About this task:
I would like every record printed again, exactly as shown.

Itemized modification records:
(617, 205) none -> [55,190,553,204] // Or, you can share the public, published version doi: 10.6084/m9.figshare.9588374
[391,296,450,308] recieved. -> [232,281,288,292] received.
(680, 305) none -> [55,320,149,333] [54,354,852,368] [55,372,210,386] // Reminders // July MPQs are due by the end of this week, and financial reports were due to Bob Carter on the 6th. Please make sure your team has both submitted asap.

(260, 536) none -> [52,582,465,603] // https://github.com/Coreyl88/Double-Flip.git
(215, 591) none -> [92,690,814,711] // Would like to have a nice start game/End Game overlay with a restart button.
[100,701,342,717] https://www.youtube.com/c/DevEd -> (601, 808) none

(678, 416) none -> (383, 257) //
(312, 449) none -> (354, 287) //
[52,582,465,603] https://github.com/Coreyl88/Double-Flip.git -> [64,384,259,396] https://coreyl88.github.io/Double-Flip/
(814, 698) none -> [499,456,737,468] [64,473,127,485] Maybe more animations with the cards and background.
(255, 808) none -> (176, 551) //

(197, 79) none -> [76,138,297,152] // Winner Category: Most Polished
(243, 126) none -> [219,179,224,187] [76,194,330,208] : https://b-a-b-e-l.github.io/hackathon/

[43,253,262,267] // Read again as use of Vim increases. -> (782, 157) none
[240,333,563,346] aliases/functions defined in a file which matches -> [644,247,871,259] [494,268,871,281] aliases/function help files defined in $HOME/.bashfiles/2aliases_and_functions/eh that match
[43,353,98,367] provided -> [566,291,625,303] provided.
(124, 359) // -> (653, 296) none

Solution for this problem:
(617, 205) none -> [55,190,553,204] // Or, you can share the public, published version doi: 10.6084/m9.figshare.9588374
[391,296,450,308] recieved. -> [232,281,288,292] received.
(680, 305) none -> [55,320,149,333] [54,354,852,368] [55,372,210,386] // Reminders // July MPQs are due by the end of this week, and financial reports were due to Bob Carter on the 6th. Please make sure your team has both submitted asap.

(260, 536) none -> [52,582,465,603] // https://github.com/Coreyl88/Double-Flip.git
(215, 591) none -> [92,690,814,711] // Would like to have a nice start game/End Game overlay with a restart button.
[100,701,342,717] https://www.youtube.com/c/DevEd -> (601, 808) none

(678, 416) none -> (383, 257) //
(312, 449) none -> (354, 287) //
[52,582,465,603] https://github.com/Coreyl88/Double-Flip.git -> [64,384,259,396] https://coreyl88.github.io/Double-Flip/
(814, 698) none -> [499,456,737,468] [64,473,127,485] Maybe more animations with the cards and background.
(255, 808) none -> (176, 551) //

(197, 79) none -> [76,138,297,152] // Winner Category: Most Polished
(243, 126) none -> [219,179,224,187] [76,194,330,208] : https://b-a-b-e-l.github.io/hackathon/

[43,253,262,267] // Read again as use of Vim increases. -> (782, 157) none
[240,333,563,346] aliases/functions defined in a file which matches -> [644,247,871,259] [494,268,871,281] aliases/function help files defined in $HOME/.bashfiles/2aliases_and_functions/eh that match
[43,353,98,367] provided -> [566,291,625,303] provided.
(124, 359) // -> (653, 296) none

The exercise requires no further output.